→ Work to be completed: Please reproduce verbatim the lines below, from the first through the one with "usage examples (created)".

→ Saved entries:
Content starts
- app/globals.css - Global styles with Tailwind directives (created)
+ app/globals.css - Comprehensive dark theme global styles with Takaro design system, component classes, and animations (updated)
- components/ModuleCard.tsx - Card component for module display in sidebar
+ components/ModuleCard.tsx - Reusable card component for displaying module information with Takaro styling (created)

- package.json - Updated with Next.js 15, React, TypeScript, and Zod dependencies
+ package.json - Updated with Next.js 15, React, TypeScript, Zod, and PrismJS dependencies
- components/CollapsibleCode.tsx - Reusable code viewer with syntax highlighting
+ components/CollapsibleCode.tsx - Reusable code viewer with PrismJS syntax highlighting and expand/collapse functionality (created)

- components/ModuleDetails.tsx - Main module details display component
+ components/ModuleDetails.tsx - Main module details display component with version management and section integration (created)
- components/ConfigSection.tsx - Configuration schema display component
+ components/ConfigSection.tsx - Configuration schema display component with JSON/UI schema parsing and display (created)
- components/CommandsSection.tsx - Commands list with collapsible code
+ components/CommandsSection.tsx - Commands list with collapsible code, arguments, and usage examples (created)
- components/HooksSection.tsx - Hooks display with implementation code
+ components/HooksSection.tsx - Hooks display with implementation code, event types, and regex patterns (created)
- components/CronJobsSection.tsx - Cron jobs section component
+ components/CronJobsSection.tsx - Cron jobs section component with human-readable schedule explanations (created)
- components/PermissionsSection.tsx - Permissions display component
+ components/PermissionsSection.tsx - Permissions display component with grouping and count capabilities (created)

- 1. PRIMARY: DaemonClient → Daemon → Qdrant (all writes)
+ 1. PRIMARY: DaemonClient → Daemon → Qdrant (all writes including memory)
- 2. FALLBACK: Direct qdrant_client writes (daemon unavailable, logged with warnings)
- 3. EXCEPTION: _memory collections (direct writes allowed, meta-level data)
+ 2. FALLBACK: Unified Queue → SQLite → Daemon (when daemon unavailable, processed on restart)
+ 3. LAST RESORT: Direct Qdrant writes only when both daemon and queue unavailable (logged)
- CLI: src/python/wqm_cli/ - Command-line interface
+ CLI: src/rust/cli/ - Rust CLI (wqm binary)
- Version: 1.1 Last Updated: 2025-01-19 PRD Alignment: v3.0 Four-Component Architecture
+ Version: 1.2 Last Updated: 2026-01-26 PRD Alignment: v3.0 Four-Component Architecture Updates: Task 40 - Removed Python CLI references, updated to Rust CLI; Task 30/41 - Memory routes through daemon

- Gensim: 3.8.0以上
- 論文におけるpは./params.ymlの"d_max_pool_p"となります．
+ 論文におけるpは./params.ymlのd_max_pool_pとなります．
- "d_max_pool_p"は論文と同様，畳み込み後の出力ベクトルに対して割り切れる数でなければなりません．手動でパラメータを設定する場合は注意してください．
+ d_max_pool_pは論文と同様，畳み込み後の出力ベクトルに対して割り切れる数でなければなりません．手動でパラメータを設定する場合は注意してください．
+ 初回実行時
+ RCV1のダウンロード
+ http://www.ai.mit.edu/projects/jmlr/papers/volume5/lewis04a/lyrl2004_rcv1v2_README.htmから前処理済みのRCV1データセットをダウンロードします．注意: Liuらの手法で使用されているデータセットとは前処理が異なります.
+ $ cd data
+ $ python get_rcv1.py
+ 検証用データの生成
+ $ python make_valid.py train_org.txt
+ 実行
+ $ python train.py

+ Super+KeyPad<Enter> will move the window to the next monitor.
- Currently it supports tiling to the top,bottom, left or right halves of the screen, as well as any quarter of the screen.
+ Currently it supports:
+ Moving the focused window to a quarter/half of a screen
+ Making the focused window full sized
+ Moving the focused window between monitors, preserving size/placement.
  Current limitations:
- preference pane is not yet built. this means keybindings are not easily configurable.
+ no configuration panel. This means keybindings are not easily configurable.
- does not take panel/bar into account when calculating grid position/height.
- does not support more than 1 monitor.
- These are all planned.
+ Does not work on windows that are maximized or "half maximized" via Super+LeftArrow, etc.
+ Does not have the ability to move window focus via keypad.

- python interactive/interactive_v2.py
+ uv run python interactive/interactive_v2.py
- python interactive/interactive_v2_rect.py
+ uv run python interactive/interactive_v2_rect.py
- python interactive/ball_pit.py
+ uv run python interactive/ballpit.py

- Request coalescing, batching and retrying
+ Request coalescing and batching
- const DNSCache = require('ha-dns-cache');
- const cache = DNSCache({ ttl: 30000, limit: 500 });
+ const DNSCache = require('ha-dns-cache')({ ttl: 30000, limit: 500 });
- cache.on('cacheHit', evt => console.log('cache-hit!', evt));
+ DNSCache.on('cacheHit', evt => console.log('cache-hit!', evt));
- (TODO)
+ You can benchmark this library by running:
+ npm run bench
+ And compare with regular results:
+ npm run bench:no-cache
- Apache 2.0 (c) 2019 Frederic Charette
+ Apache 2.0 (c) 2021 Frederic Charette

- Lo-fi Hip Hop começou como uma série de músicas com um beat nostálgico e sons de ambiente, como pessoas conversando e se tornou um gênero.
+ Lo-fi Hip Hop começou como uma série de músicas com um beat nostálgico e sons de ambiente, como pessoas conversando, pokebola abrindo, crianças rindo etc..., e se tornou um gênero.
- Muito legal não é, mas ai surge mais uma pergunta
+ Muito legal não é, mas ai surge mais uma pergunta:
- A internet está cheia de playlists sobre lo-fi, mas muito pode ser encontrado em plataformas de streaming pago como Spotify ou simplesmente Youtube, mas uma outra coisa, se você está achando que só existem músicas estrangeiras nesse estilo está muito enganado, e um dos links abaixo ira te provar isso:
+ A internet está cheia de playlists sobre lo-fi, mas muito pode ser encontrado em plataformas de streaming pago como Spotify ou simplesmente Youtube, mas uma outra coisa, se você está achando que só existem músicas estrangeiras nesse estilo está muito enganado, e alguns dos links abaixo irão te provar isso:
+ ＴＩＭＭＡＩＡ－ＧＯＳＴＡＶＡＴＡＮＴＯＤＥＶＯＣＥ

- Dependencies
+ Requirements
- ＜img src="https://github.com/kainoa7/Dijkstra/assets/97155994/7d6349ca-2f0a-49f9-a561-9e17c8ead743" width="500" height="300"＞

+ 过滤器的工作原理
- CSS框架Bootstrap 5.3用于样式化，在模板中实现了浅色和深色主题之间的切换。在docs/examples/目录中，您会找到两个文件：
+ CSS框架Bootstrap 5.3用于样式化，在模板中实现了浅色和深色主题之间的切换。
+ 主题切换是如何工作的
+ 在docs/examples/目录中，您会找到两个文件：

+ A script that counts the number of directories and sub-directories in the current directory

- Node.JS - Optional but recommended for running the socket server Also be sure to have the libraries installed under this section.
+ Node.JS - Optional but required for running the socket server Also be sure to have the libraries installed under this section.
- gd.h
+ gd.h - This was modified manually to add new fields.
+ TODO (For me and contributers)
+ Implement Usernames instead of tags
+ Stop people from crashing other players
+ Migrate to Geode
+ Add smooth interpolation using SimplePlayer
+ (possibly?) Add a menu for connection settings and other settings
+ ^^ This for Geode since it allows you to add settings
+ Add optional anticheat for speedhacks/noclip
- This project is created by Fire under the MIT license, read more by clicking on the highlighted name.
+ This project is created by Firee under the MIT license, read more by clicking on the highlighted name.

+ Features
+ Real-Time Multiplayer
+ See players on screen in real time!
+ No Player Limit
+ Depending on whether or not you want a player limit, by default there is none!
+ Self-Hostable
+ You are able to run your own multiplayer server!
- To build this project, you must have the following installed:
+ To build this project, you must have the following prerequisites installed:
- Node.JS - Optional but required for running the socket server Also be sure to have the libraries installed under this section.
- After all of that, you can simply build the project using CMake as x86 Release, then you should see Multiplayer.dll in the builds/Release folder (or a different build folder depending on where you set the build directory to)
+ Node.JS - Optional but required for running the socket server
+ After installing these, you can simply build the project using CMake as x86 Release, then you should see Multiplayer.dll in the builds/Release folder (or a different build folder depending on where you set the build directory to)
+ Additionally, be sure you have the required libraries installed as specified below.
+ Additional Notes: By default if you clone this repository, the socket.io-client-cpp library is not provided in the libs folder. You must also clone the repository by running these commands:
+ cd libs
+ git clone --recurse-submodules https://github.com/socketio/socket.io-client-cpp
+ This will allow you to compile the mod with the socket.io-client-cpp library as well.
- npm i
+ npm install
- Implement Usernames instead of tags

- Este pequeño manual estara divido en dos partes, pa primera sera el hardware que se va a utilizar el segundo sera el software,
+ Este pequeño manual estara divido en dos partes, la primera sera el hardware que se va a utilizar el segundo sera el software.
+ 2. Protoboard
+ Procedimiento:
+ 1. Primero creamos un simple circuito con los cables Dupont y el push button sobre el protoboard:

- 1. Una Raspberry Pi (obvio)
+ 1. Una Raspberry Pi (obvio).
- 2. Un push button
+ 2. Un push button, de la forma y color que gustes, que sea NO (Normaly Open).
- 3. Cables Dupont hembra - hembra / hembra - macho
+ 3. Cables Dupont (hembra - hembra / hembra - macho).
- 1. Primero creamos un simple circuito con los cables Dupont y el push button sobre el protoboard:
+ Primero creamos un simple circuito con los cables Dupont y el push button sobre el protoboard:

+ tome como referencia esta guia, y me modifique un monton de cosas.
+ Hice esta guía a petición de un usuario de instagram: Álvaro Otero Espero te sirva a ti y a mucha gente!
Content ends
→ Solution to this problem:
- app/globals.css - Global styles with Tailwind directives (created)
+ app/globals.css - Comprehensive dark theme global styles with Takaro design system, component classes, and animations (updated)
- components/ModuleCard.tsx - Card component for module display in sidebar
+ components/ModuleCard.tsx - Reusable card component for displaying module information with Takaro styling (created)

- package.json - Updated with Next.js 15, React, TypeScript, and Zod dependencies
+ package.json - Updated with Next.js 15, React, TypeScript, Zod, and PrismJS dependencies
- components/CollapsibleCode.tsx - Reusable code viewer with syntax highlighting
+ components/CollapsibleCode.tsx - Reusable code viewer with PrismJS syntax highlighting and expand/collapse functionality (created)

- components/ModuleDetails.tsx - Main module details display component
+ components/ModuleDetails.tsx - Main module details display component with version management and section integration (created)
- components/ConfigSection.tsx - Configuration schema display component
+ components/ConfigSection.tsx - Configuration schema display component with JSON/UI schema parsing and display (created)
- components/CommandsSection.tsx - Commands list with collapsible code
+ components/CommandsSection.tsx - Commands list with collapsible code, arguments, and usage examples (created)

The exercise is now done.